» ASSIGNMENT: Copy out each line of the data that holds the word "GALCO".

(Revision tracking records)
▽

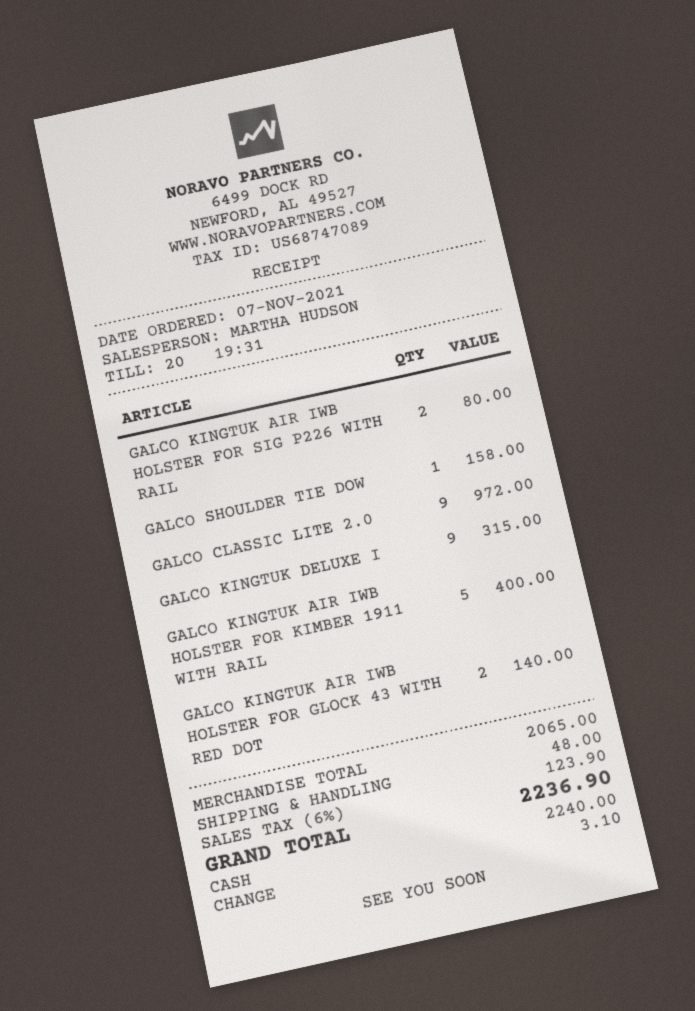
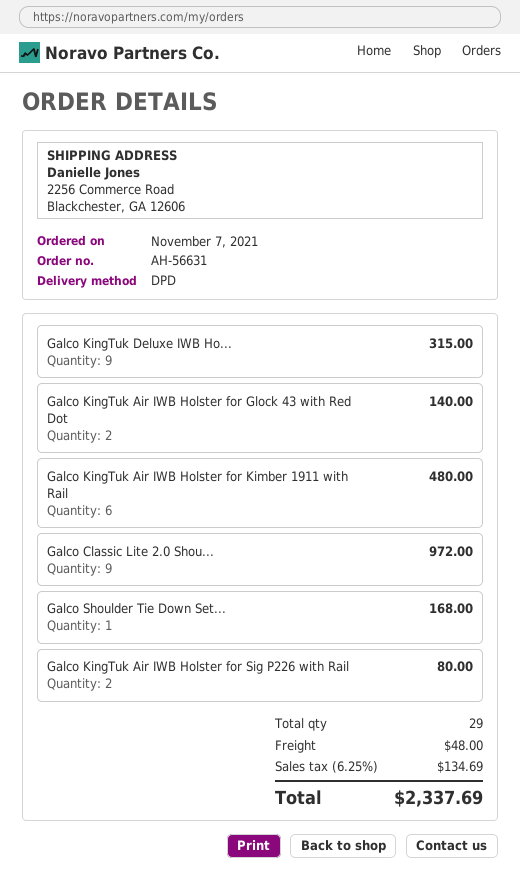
GALCO SHOULDER TIE DOW: 1 for 158.00 -> 1 for 168.00
GALCO KINGTUK AIR IWB HOLSTER FOR KIMBER 1911 WITH RAIL: 5 for 400.00 -> 6 for 480.00
tax: 6% = 123.90 -> 6.25% = 134.69
total: 2236.90 -> 2337.69

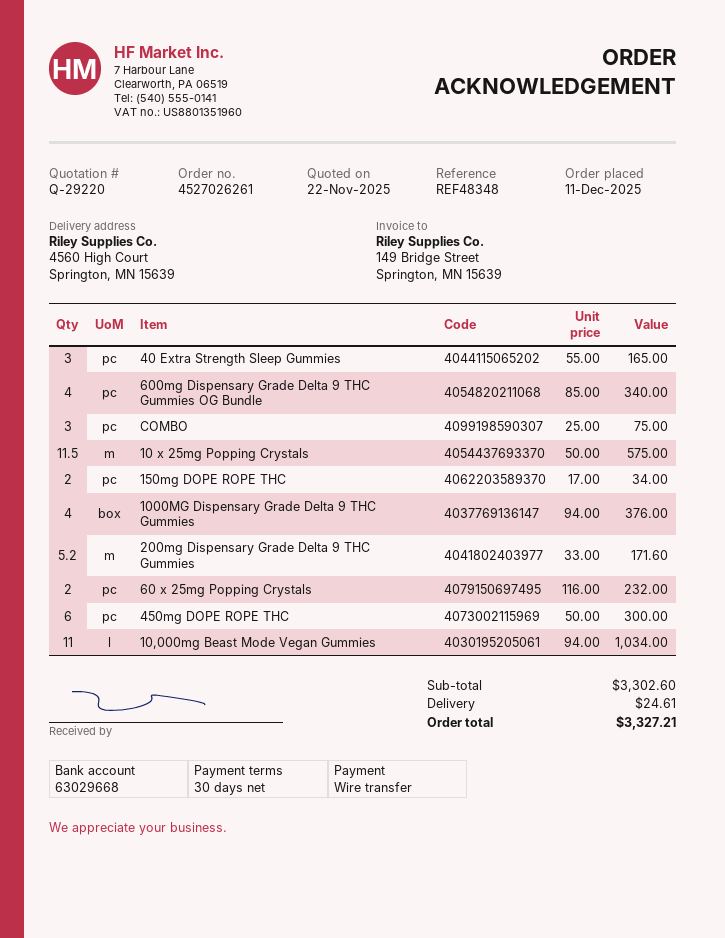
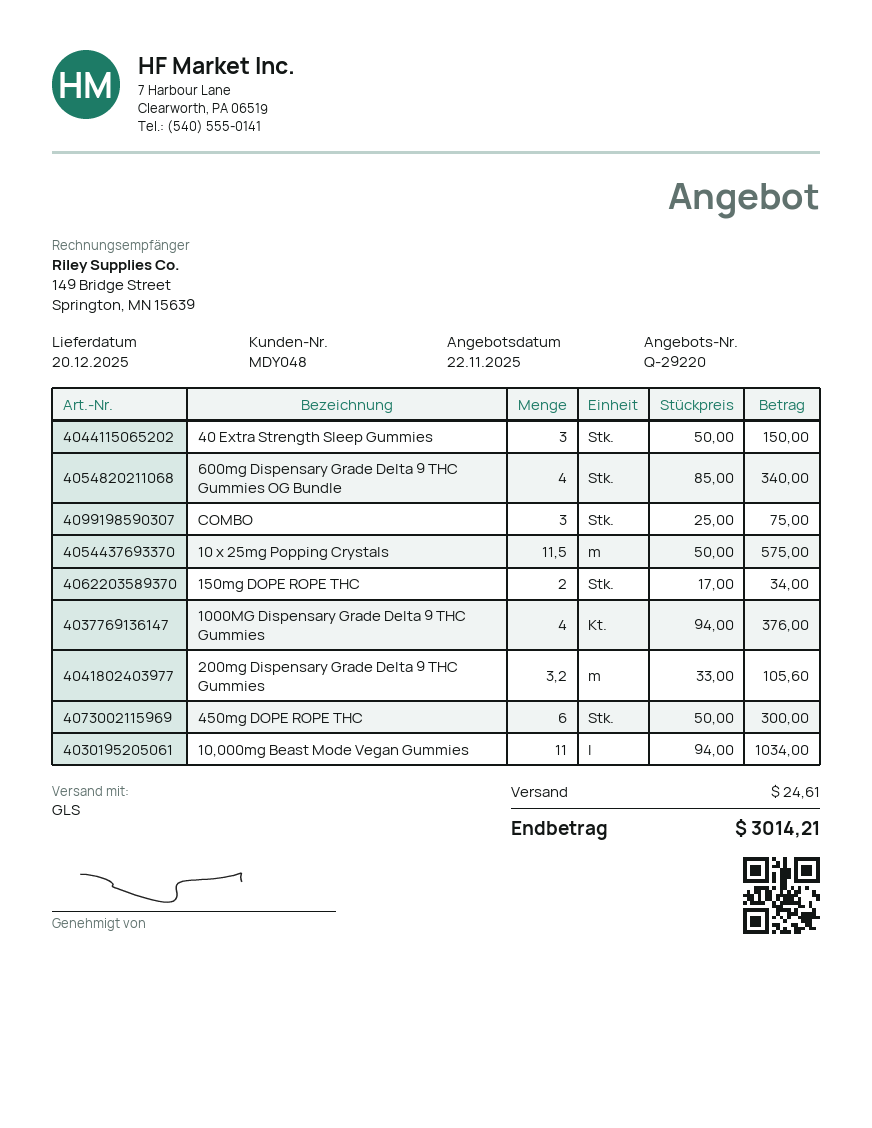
40 Extra Strength Sleep Gummies: 3 x 55.00 = 165.00 -> 3 x 50.00 = 150.00
200mg Dispensary Grade Delta 9 THC Gummies: 5.2 x 33.00 = 171.60 -> 3.2 x 33.00 = 105.60
60 x 25mg Popping Crystals: 2 x 116.00 = 232.00 -> none
total: 3327.21 -> 3014.21

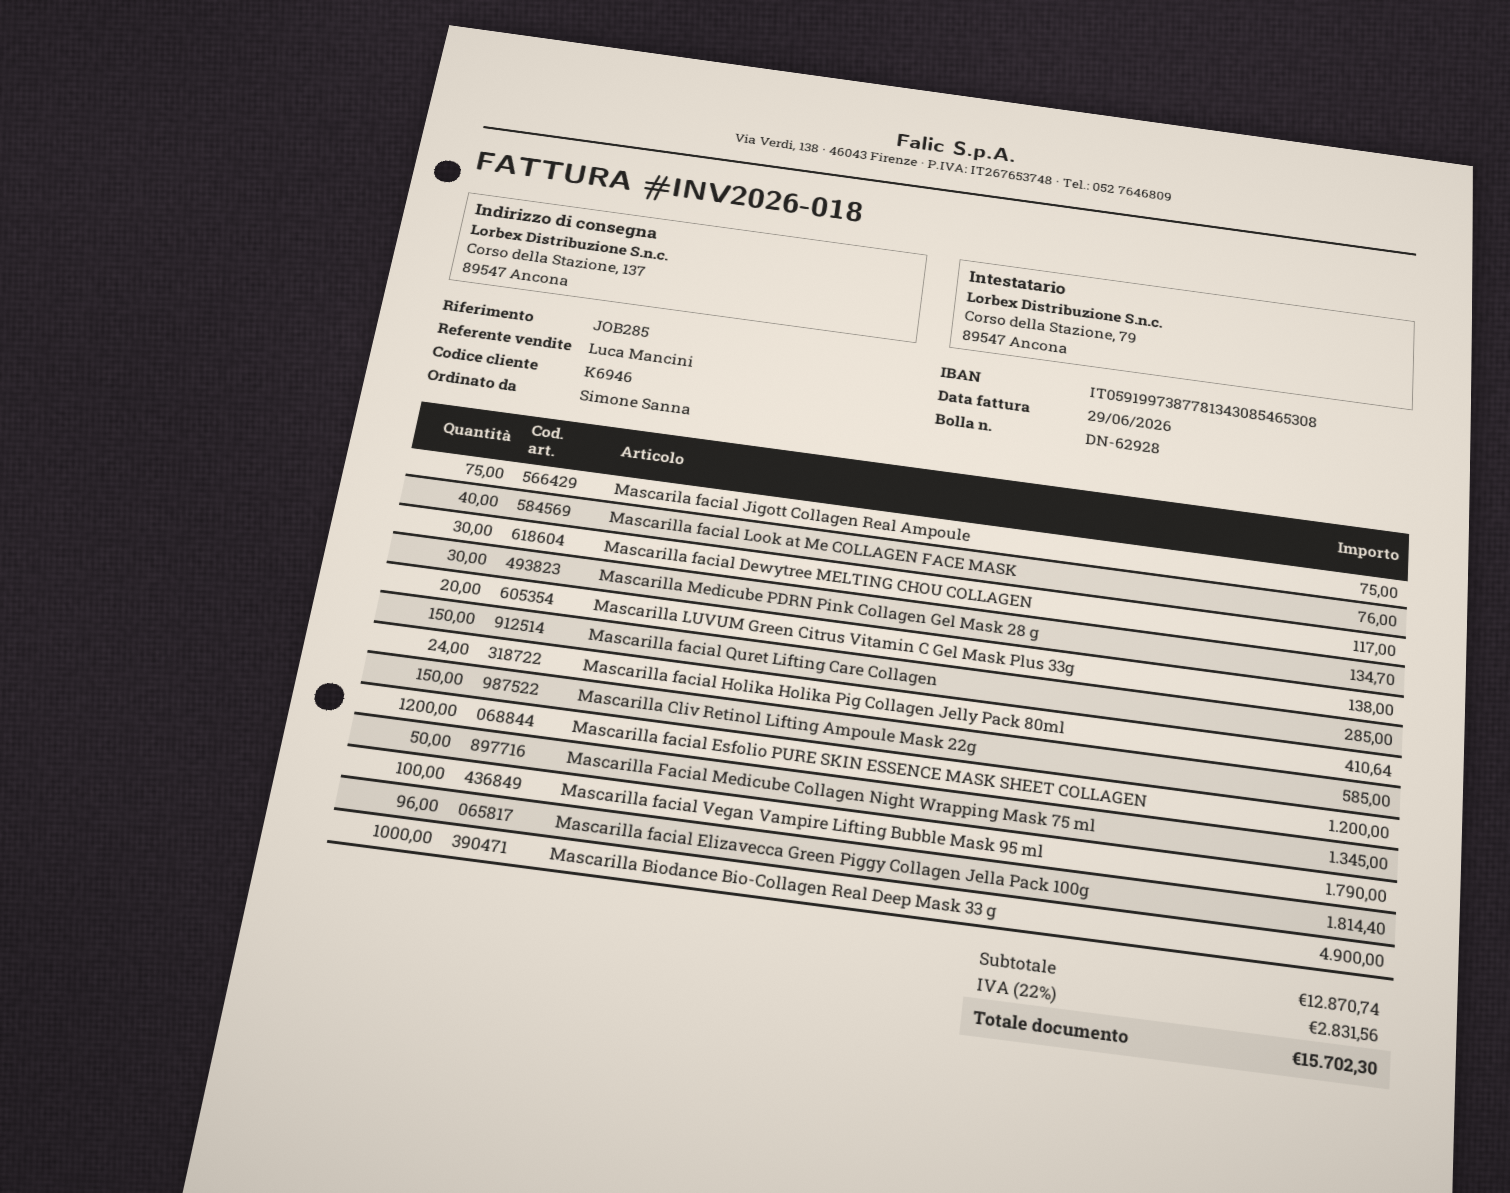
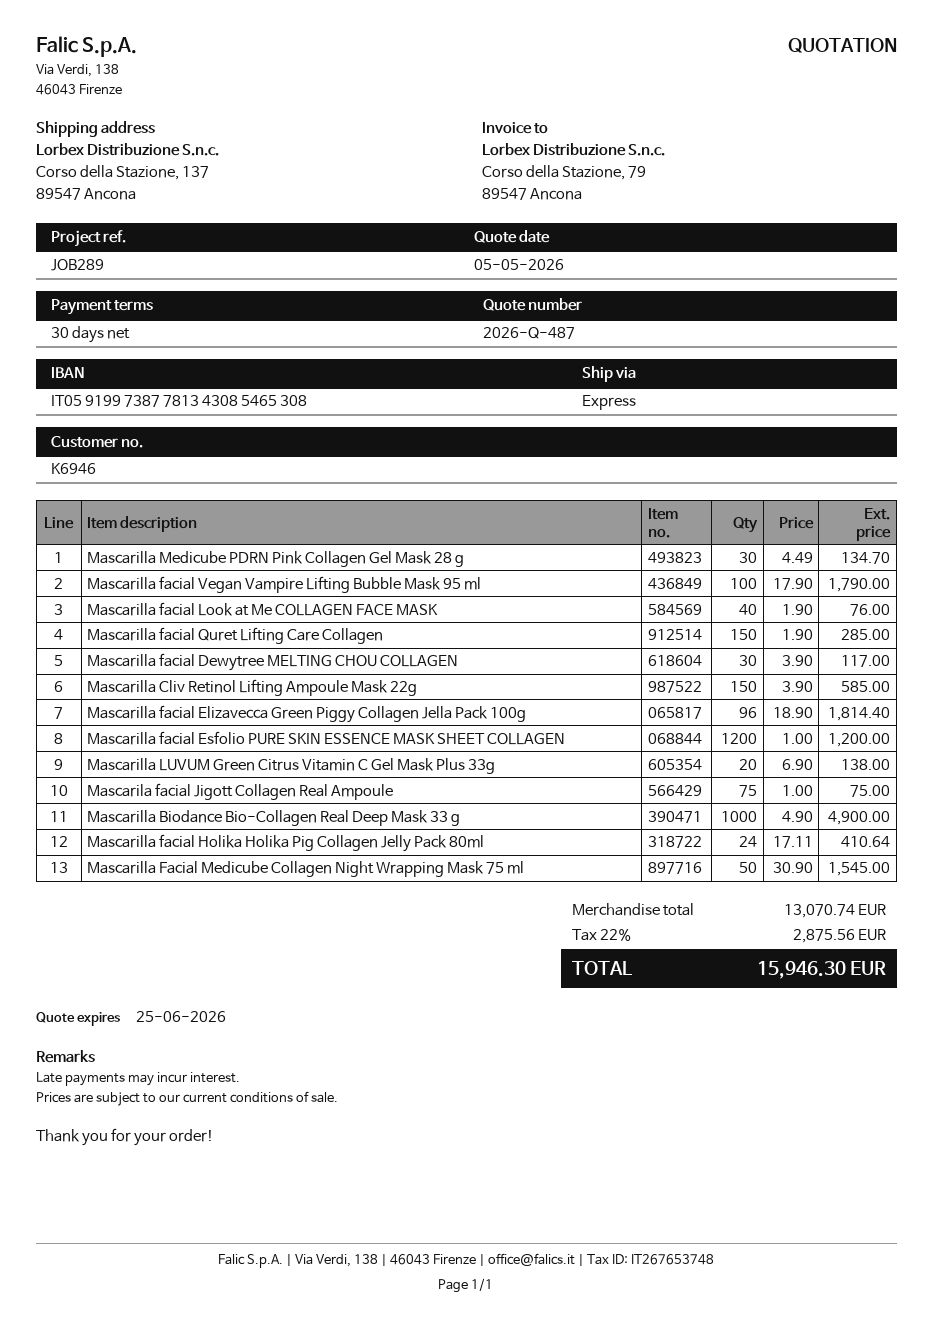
reference: JOB285 -> JOB289
Mascarilla Facial Medicube Collagen Night Wrapping Mask 75 ml: 50 for 1345.00 -> 50 for 1545.00
subtotal: 12870.74 -> 13070.74
tax: 22% = 2831.56 -> 22% = 2875.56
total: 15702.30 -> 15946.30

△

» SOLUTION FOR THIS EXERCISE:
GALCO SHOULDER TIE DOW: 1 for 158.00 -> 1 for 168.00
GALCO KINGTUK AIR IWB HOLSTER FOR KIMBER 1911 WITH RAIL: 5 for 400.00 -> 6 for 480.00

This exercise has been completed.